● EXERCISE INSTRUCTIONS:
Take the line with "shipping method: express -> standard" and every line after it, through the end of the listing, and give them again exactly, pictures excluded.

● MATERIALS PROVIDED:
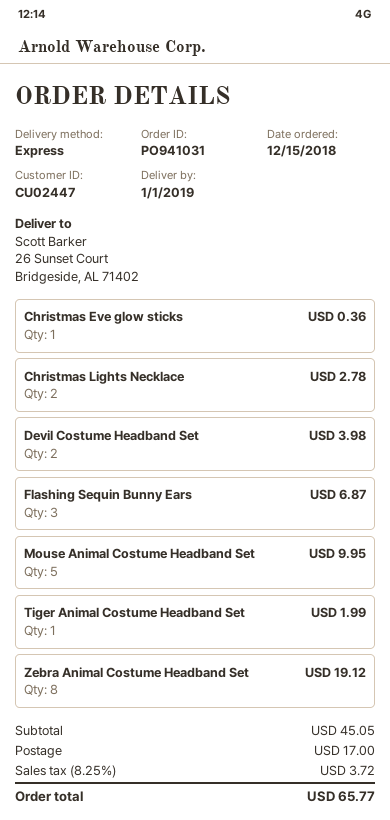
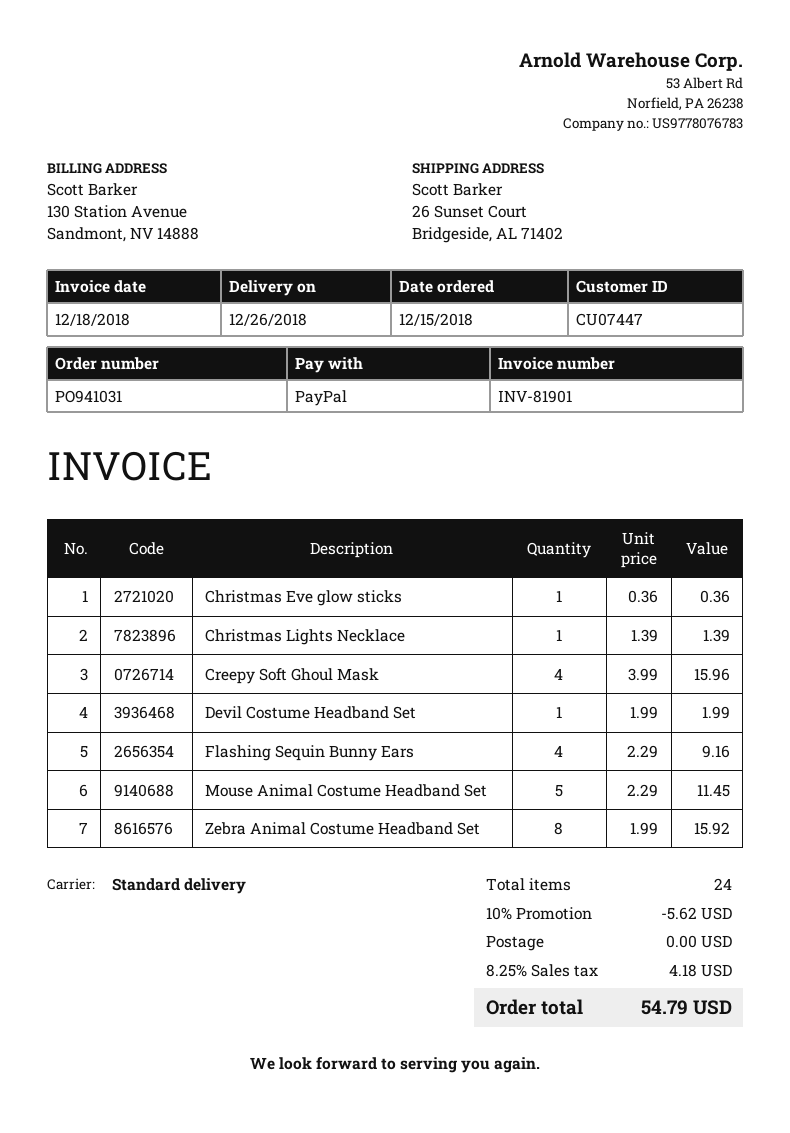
delivery date: 2019-01-01 -> 2018-12-26
customer number: CU02447 -> CU07447
shipping method: express -> standard
Christmas Lights Necklace: 2 for 2.78 -> 1 for 1.39
Devil Costume Headband Set: 2 for 3.98 -> 1 for 1.99
Flashing Sequin Bunny Ears: 3 for 6.87 -> 4 for 9.16
Mouse Animal Costume Headband Set: 5 for 9.95 -> 5 for 11.45
Tiger Animal Costume Headband Set: 1 for 1.99 -> none
Zebra Animal Costume Headband Set: 8 for 19.12 -> 8 for 15.92
Creepy Soft Ghoul Mask: none -> 4 for 15.96
discount: none -> 10% = 5.62
shipping: 17.00 -> 0.00
tax: 8.25% = 3.72 -> 8.25% = 4.18
total: 65.77 -> 54.79

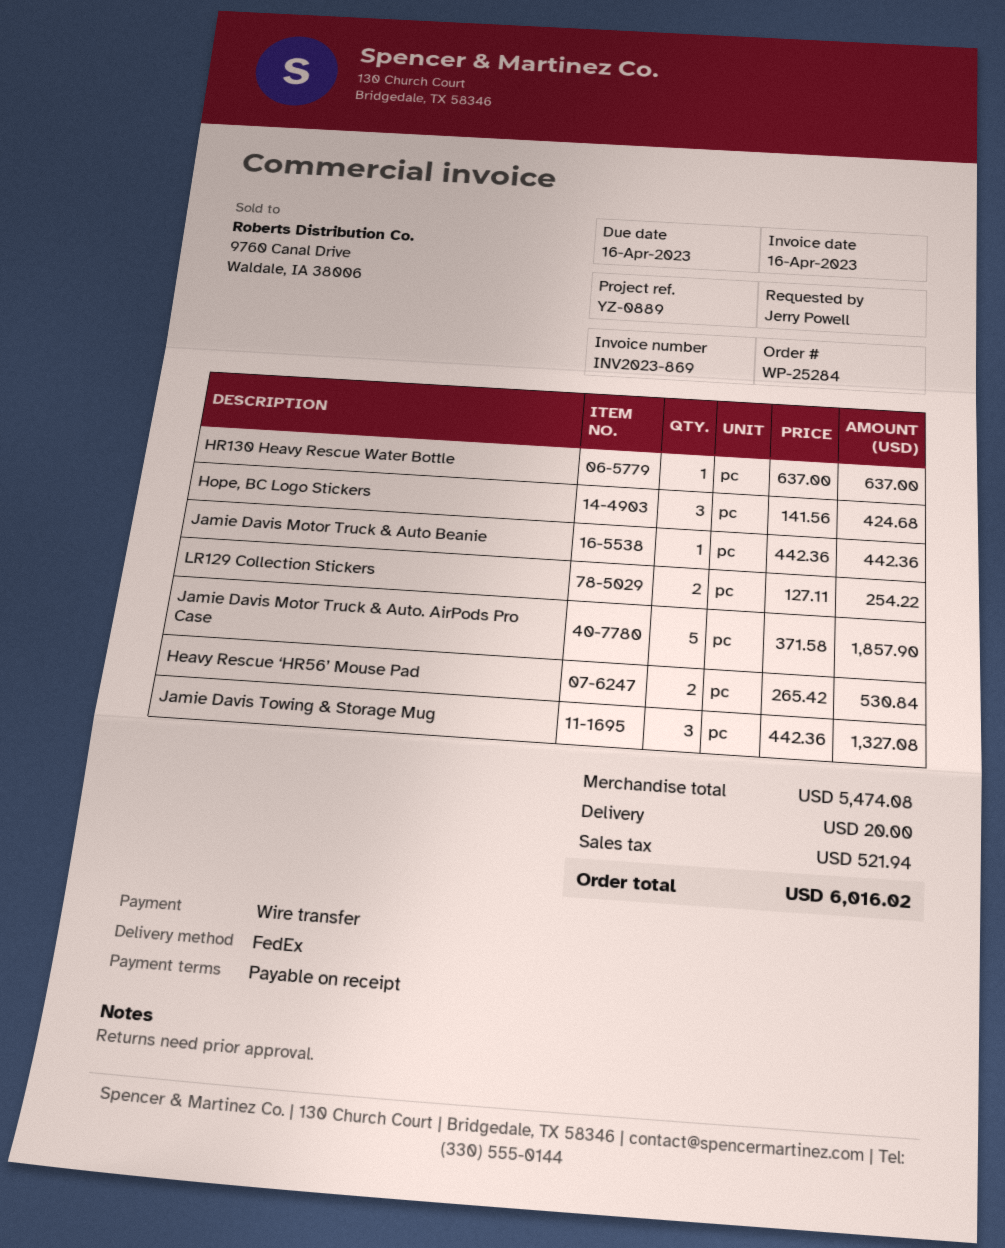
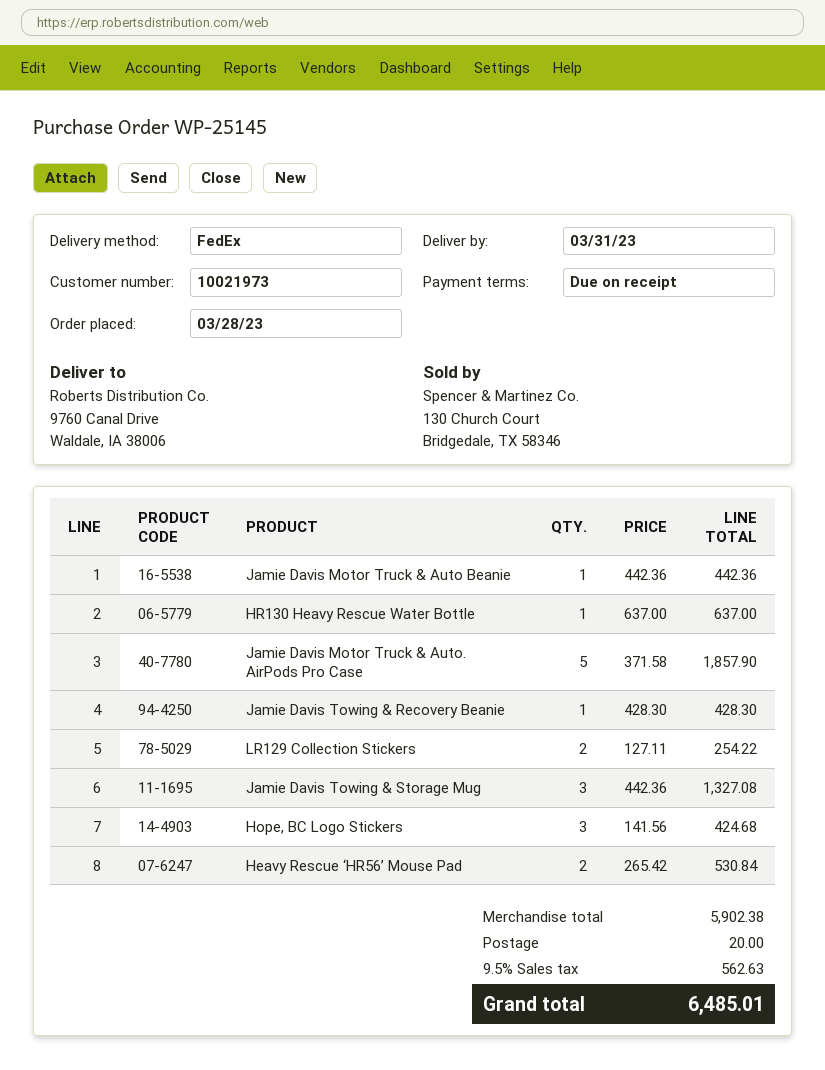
order number: WP-25284 -> WP-25145
Jamie Davis Towing & Recovery Beanie: none -> 1 x 428.30 = 428.30
subtotal: 5474.08 -> 5902.38
tax: 521.94 -> 562.63
total: 6016.02 -> 6485.01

● THE ANSWER:
shipping method: express -> standard
Christmas Lights Necklace: 2 for 2.78 -> 1 for 1.39
Devil Costume Headband Set: 2 for 3.98 -> 1 for 1.99
Flashing Sequin Bunny Ears: 3 for 6.87 -> 4 for 9.16
Mouse Animal Costume Headband Set: 5 for 9.95 -> 5 for 11.45
Tiger Animal Costume Headband Set: 1 for 1.99 -> none
Zebra Animal Costume Headband Set: 8 for 19.12 -> 8 for 15.92
Creepy Soft Ghoul Mask: none -> 4 for 15.96
discount: none -> 10% = 5.62
shipping: 17.00 -> 0.00
tax: 8.25% = 3.72 -> 8.25% = 4.18
total: 65.77 -> 54.79

order number: WP-25284 -> WP-25145
Jamie Davis Towing & Recovery Beanie: none -> 1 x 428.30 = 428.30
subtotal: 5474.08 -> 5902.38
tax: 521.94 -> 562.63
total: 6016.02 -> 6485.01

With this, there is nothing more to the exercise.